__Exercise details__: Go through the entries below. Copy each line in which "that" appears.

__Information supplied__:

= = = = =

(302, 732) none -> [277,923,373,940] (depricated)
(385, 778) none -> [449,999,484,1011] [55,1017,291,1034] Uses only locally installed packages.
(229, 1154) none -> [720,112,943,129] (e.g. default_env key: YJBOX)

= = = = =

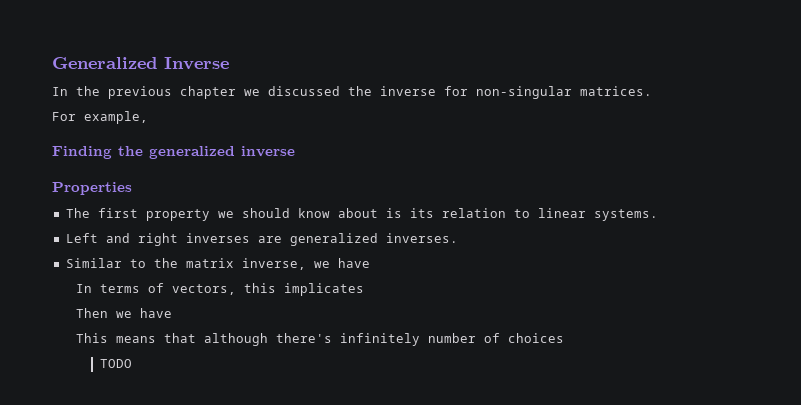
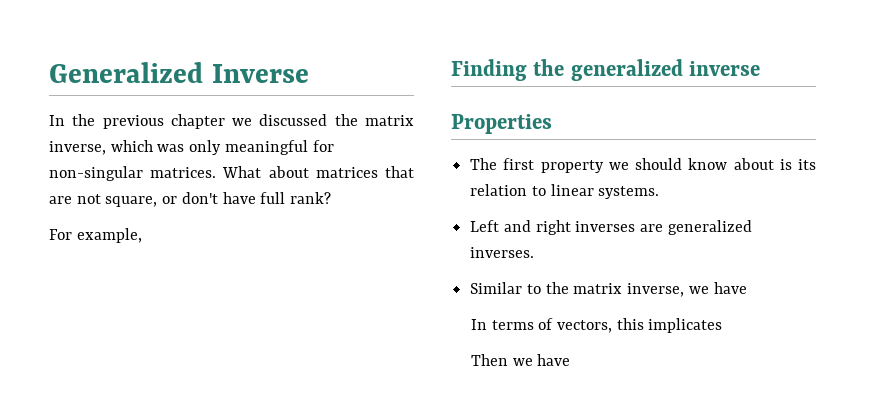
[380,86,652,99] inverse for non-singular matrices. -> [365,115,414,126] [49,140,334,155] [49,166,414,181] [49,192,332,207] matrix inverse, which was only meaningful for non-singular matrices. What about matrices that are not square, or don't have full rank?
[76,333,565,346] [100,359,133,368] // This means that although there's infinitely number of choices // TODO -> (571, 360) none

= = = = =

__Exercise output__:
[380,86,652,99] inverse for non-singular matrices. -> [365,115,414,126] [49,140,334,155] [49,166,414,181] [49,192,332,207] matrix inverse, which was only meaningful for non-singular matrices. What about matrices that are not square, or don't have full rank?
[76,333,565,346] [100,359,133,368] // This means that although there's infinitely number of choices // TODO -> (571, 360) none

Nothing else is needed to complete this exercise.